(Web page revision data)
***
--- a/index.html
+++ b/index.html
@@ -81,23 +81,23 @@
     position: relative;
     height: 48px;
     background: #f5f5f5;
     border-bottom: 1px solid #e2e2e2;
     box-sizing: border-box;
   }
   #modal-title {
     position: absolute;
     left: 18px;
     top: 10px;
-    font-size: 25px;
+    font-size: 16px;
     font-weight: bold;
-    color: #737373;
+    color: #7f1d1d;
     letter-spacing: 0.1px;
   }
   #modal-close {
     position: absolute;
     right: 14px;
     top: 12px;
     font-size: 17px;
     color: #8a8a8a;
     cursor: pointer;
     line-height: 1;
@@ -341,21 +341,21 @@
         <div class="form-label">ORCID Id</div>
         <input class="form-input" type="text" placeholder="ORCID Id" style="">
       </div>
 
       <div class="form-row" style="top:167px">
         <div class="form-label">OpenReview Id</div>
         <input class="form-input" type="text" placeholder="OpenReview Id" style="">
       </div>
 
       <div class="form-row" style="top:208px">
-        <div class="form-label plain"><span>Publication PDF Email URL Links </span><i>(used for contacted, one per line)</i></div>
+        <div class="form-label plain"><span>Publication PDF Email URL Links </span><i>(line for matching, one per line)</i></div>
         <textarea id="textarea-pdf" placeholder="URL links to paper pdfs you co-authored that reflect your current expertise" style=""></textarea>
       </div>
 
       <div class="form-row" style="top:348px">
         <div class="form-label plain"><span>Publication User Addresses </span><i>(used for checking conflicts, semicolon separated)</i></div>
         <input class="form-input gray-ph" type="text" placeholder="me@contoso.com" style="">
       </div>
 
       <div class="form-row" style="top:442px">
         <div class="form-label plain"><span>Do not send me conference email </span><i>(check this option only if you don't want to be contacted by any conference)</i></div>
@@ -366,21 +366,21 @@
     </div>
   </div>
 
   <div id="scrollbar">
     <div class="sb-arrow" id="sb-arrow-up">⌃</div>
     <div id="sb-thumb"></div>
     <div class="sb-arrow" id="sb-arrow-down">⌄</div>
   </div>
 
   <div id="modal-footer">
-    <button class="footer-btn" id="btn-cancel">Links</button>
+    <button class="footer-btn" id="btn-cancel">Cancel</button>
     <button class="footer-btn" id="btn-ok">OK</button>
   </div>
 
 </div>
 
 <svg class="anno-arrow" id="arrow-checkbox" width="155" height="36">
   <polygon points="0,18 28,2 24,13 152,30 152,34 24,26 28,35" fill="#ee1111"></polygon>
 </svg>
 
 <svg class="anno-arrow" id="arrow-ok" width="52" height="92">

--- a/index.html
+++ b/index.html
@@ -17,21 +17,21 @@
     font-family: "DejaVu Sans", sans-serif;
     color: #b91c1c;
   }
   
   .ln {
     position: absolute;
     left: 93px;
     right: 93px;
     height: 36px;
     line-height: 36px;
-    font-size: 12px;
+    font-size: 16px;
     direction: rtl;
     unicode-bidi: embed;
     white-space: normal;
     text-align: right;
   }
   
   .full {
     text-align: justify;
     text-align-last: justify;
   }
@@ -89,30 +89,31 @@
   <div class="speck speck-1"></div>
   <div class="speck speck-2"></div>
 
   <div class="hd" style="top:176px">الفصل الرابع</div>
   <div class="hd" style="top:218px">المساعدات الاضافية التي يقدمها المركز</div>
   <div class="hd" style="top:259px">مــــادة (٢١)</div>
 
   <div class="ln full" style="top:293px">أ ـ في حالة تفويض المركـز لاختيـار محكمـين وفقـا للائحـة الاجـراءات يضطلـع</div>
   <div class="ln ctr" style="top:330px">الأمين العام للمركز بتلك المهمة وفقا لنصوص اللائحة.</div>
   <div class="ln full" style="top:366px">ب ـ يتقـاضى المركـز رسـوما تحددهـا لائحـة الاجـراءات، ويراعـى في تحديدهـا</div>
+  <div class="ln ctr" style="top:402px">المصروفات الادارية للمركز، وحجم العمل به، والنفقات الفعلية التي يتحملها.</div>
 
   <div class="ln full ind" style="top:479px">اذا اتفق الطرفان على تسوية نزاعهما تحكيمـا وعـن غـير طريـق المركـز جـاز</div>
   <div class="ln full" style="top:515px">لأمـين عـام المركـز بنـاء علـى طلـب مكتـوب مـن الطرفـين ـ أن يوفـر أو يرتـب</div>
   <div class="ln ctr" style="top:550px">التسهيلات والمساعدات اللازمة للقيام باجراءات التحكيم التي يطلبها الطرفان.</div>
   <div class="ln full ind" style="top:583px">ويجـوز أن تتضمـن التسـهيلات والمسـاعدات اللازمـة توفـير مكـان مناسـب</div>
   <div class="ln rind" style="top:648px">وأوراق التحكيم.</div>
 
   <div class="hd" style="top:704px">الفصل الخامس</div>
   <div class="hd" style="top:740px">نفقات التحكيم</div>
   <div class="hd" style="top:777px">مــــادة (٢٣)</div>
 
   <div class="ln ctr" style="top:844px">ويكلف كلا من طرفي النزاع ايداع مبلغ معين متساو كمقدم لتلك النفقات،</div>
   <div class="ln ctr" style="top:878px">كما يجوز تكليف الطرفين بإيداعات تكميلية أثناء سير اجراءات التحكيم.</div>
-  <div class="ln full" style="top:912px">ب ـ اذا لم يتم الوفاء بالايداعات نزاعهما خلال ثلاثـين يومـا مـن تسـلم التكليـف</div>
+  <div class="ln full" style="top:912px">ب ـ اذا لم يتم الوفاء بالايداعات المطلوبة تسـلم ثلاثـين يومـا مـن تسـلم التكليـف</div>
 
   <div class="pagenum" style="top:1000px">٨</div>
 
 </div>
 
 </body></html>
***
- **Task goal**
For every line above with the word "نزاعهما" in it, make a copy.

- **Exercise solution**
   <div class="ln full ind" style="top:479px">اذا اتفق الطرفان على تسوية نزاعهما تحكيمـا وعـن غـير طريـق المركـز جـاز</div>
-  <div class="ln full" style="top:912px">ب ـ اذا لم يتم الوفاء بالايداعات نزاعهما خلال ثلاثـين يومـا مـن تسـلم التكليـف</div>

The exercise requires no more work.